Fri Jan 10 00:36:08 PST 2014

Hello Remi and Sandro,

Thanks for your replies. I'll answer your posts together, if you don't mind.

> To my knowledge construction is the most expensive operation.
> I'm sure it can be optimized but finding the bottleneck is not an easy task.
> I remember someone posted a nice graph with timings which didn't look
> exponential. But I can't find the link to it right now.

> Hey,
> whatever you do,
> if you call 9 millions times a plpgsql function (with subsequent multiple
> other function calls, and lots of exception handling) I'm afraid it will be
> "slow" !
> 
> I don"t know precisely the operation done when inserting a polygon into the
> topology, but theoretically, we need at least to look if it doesn't
> intersect other topology (meaning for each insertion, you have to check all
> other already existing topology, theoretically ln(n)) if using an index))

The problems here are:

0. It is not necessary to check all other already existing topology when you add a polygon. It's only necessary to check the nearest neighbours to the centerpoint that overlap the bounding box. Checking against all neighbours that overlap the bounding box would be slower but OK too. We're talking about checking a constant 3-15 polygons, not 'n'.

1. Not being exponential isn't the issue here. N-squared growth plus a slow starting point is already too high for postgis topology to be practical for anything other than trivially small datasets.

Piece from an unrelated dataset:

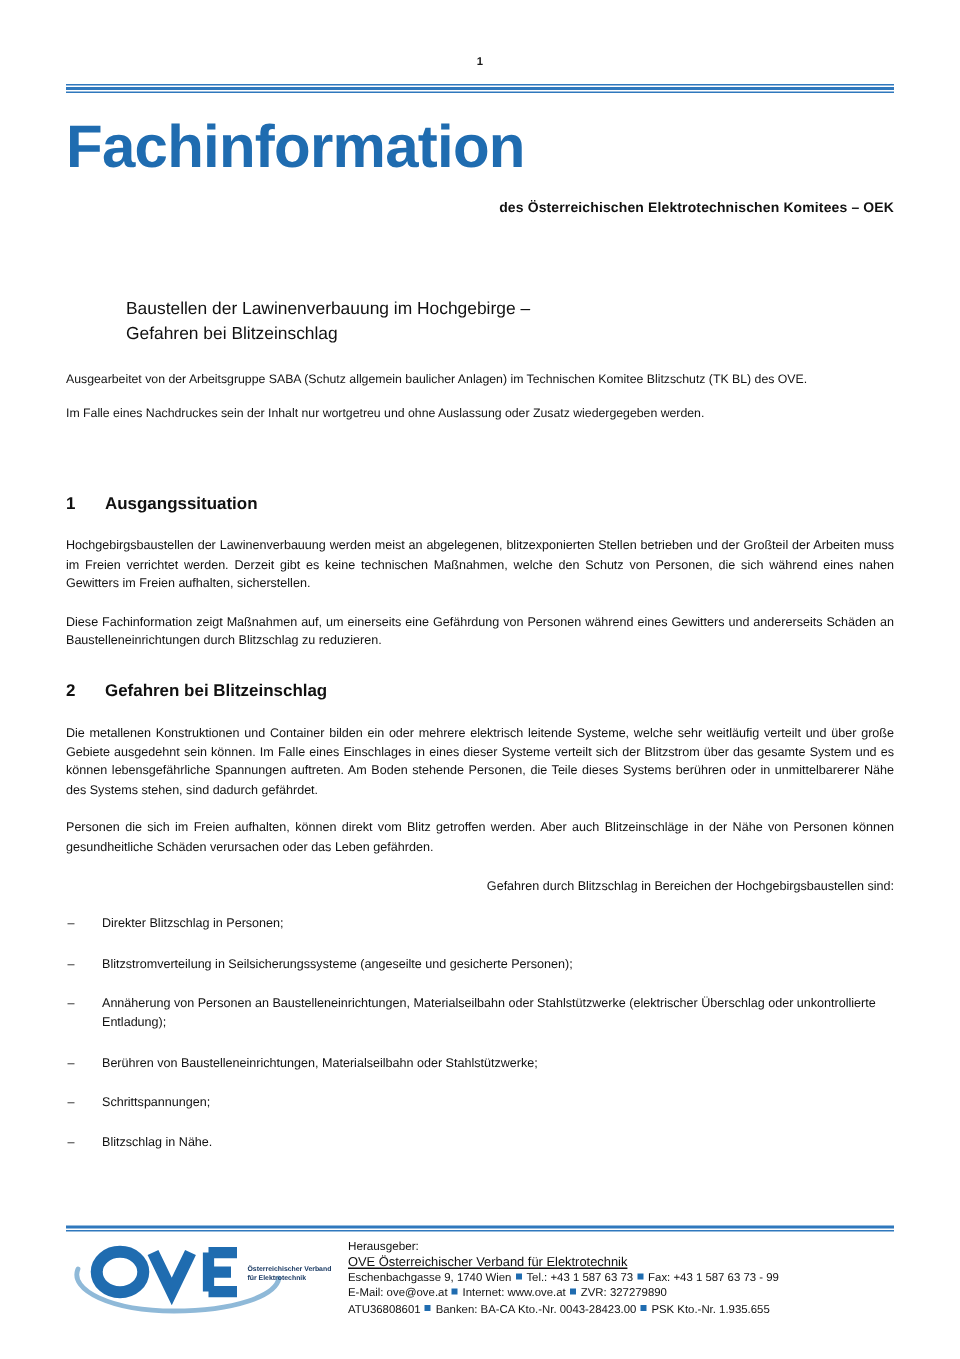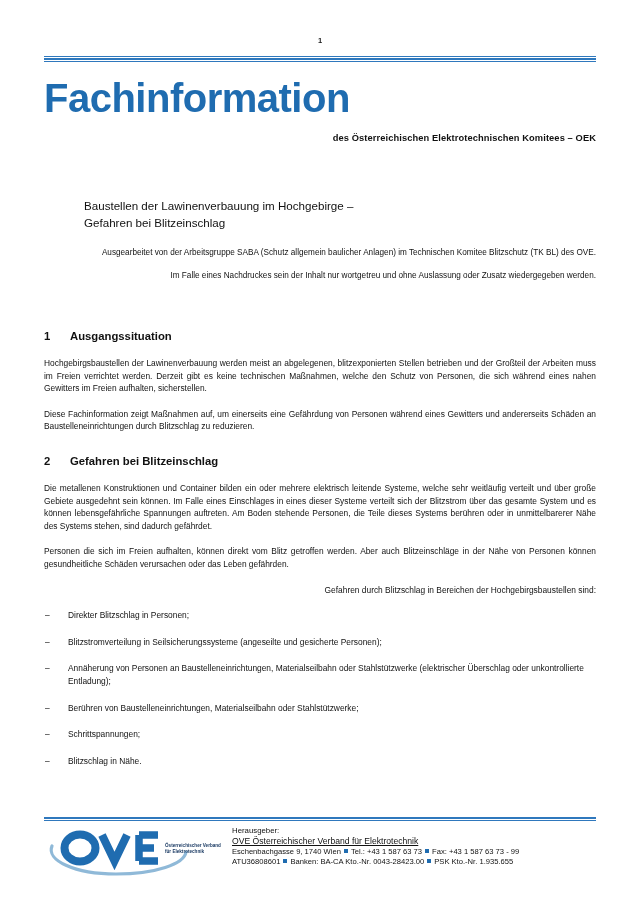"Ausgearbeitet von der Arbeitsgruppe SABA" .intro p { text-align: right -> none }
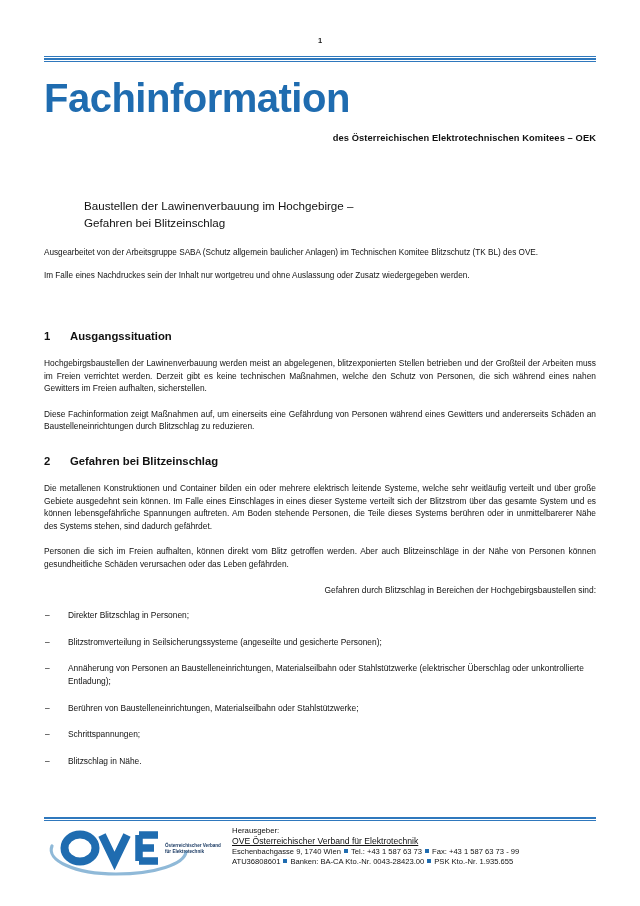"E-Mail: ove@ove.at Internet: www.ove.at" div { html: none -> <div> <span>E-Mail: ove@ove.at</span><span></span><span>Internet: www.ove.at</span><span></span><span>ZVR: 327279890</span> </div> }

2. In principal, there is absolutely no reason for this to be n-squared. We know where the polygon is going. We know, from the fact it is a topology, that it can only affect or be affected by the first few polygons that border the centerpoint - whether the map is a million or a hundred polygons, you'd expect each polygon to affect or be affected by only about 3-15 neighbours. It would be a strange topology indeed if most polygons had even 30 neighbours.

Given that spatial indices allow fast lookups of what those neighbouring polygons are, adding a single polygon to the topology should therefore be taking place in a small constant or near-constant time.

Q. Do postgis topology functions (including constructors) make use of a spatial index? Is there any way to put a spatial index on topology items? 

> 3. "if you call 9 millions times a plpgsql function (with subsequent multiple
>> other function calls, and lots of exception handling) I'm afraid it will be
>> "slow" !"

"Slow" would be hours or days, and would be totally acceptable. "Decades" means "broken". For a situation where it is only necessary to clip against or adjust a few closest intersecting neighbours, 5-20 years is not an OK run time for processing a few million polygons on a modern machine, if a thousand can be done in seconds. 

Why should adding the 5-millionth small polygon take days to compute, when it is only touching against 5 other polygons? There is definitely a fundamental problem here. 

Does anyone on the list have a large map working in postgis topology? If so, how did you do it?

Graeme.